TASK DESCRIPTION =>
Return the lines of the data below, from the one containing "класс, проводят расчет, приведенный в приложении А.</p>" through the very last, exactly and with both ends included; no pictures.

╭─ TASK DATA

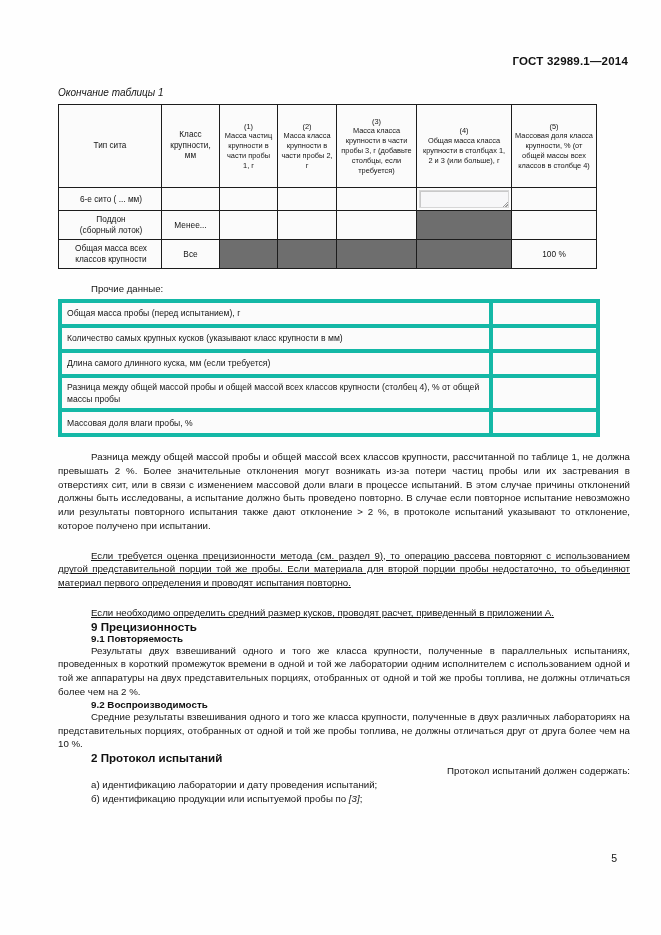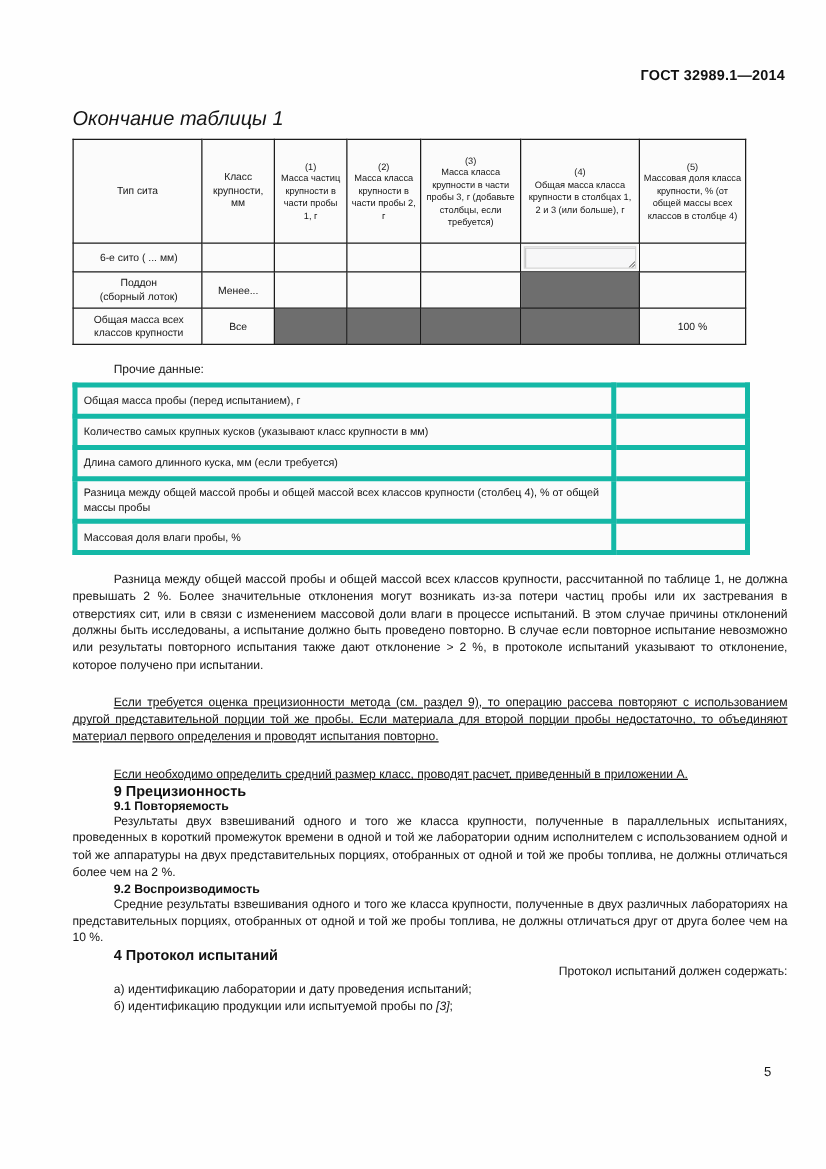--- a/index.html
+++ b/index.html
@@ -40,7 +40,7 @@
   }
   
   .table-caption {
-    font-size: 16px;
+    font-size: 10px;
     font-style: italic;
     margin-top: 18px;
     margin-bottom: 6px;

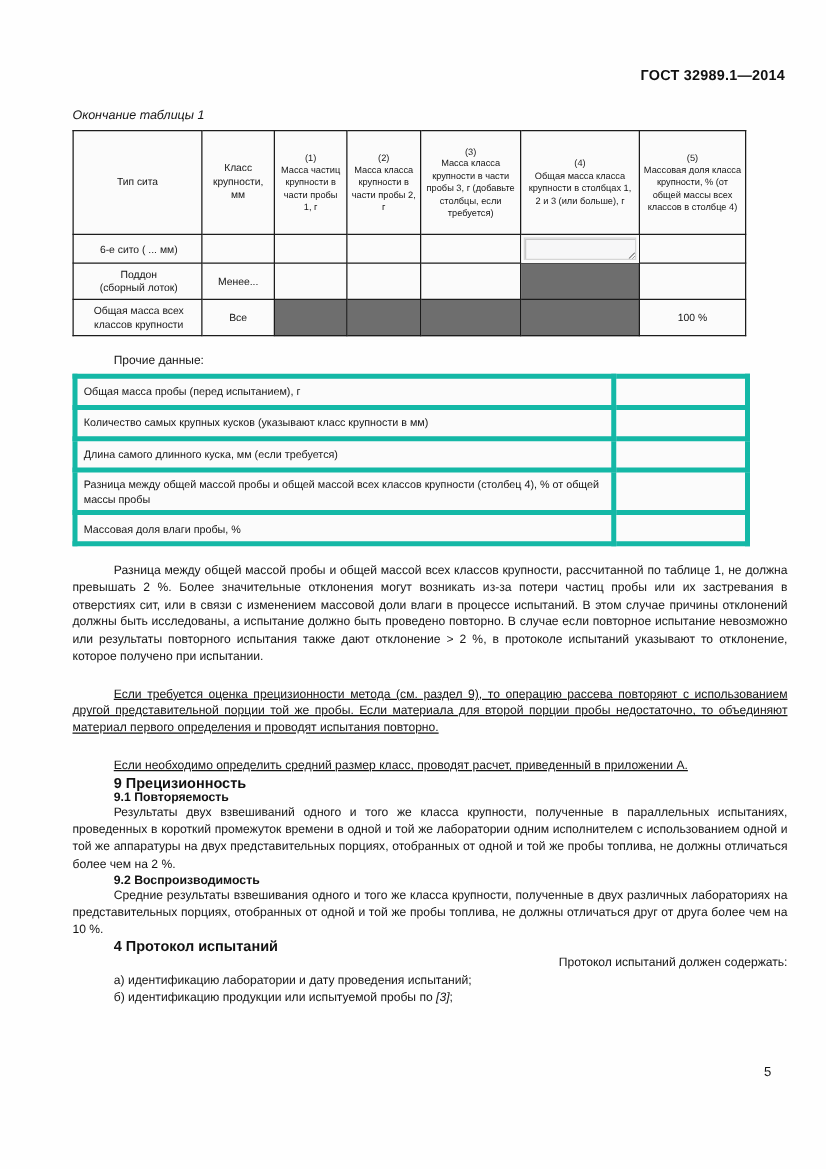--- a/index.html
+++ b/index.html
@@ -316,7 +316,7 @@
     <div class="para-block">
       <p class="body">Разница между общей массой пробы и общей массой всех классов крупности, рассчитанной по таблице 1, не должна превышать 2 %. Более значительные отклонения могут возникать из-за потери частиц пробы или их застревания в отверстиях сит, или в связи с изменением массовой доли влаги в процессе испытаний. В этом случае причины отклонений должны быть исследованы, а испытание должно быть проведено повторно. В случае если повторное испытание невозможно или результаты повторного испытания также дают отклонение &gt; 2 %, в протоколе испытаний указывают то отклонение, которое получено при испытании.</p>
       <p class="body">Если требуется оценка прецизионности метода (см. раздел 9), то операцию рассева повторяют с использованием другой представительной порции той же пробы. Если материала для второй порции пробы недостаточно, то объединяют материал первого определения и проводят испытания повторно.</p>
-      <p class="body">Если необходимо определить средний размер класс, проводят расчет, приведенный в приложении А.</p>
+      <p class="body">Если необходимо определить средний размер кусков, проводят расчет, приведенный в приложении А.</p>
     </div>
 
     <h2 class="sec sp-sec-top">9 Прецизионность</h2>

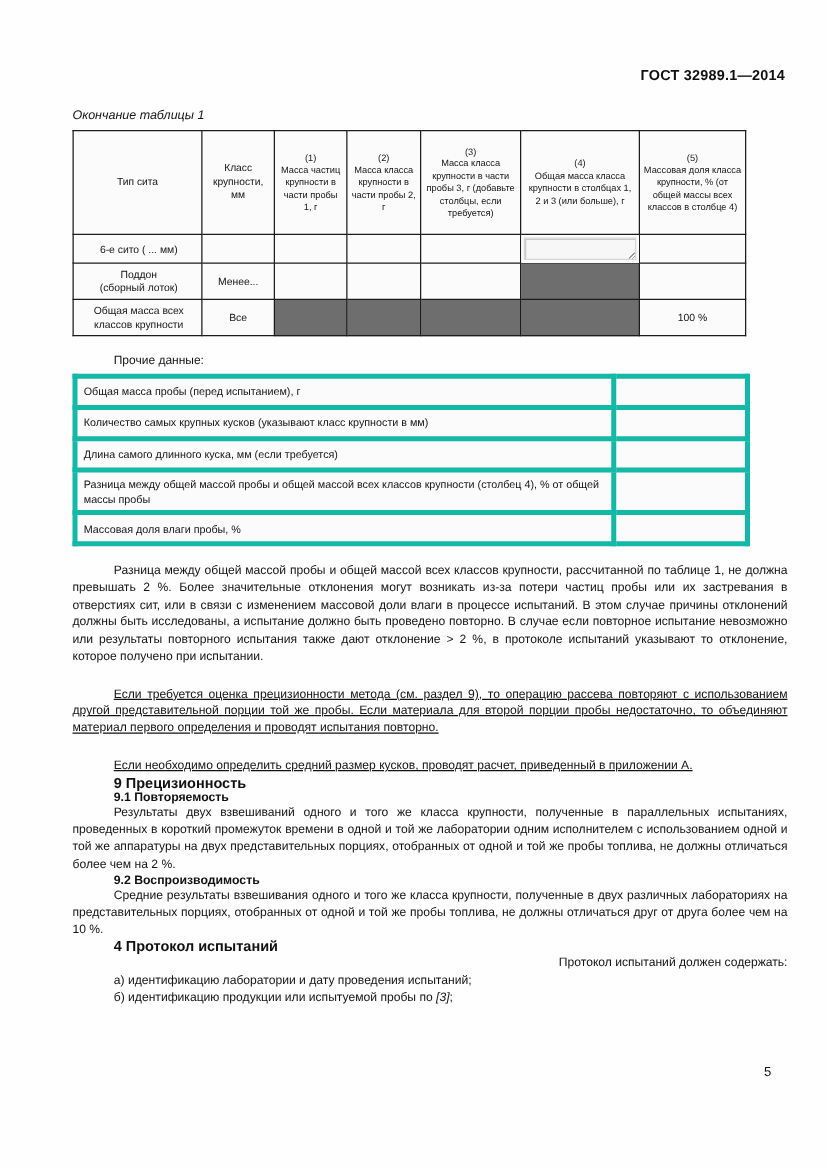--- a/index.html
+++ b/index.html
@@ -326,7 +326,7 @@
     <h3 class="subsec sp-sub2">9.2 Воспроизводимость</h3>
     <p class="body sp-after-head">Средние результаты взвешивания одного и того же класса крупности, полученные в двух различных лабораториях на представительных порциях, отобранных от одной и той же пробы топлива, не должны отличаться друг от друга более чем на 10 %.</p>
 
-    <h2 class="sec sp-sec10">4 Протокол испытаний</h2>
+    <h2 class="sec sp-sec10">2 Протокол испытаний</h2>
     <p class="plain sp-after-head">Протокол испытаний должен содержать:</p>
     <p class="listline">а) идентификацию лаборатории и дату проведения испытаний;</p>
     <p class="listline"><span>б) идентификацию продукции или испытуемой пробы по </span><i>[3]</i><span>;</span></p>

╰─

ANSWER SECTION =>
-      <p class="body">Если необходимо определить средний размер класс, проводят расчет, приведенный в приложении А.</p>
+      <p class="body">Если необходимо определить средний размер кусков, проводят расчет, приведенный в приложении А.</p>
     </div>
 
     <h2 class="sec sp-sec-top">9 Прецизионность</h2>

--- a/index.html
+++ b/index.html
@@ -326,7 +326,7 @@
     <h3 class="subsec sp-sub2">9.2 Воспроизводимость</h3>
     <p class="body sp-after-head">Средние результаты взвешивания одного и того же класса крупности, полученные в двух различных лабораториях на представительных порциях, отобранных от одной и той же пробы топлива, не должны отличаться друг от друга более чем на 10 %.</p>
 
-    <h2 class="sec sp-sec10">4 Протокол испытаний</h2>
+    <h2 class="sec sp-sec10">2 Протокол испытаний</h2>
     <p class="plain sp-after-head">Протокол испытаний должен содержать:</p>
     <p class="listline">а) идентификацию лаборатории и дату проведения испытаний;</p>
     <p class="listline"><span>б) идентификацию продукции или испытуемой пробы по </span><i>[3]</i><span>;</span></p>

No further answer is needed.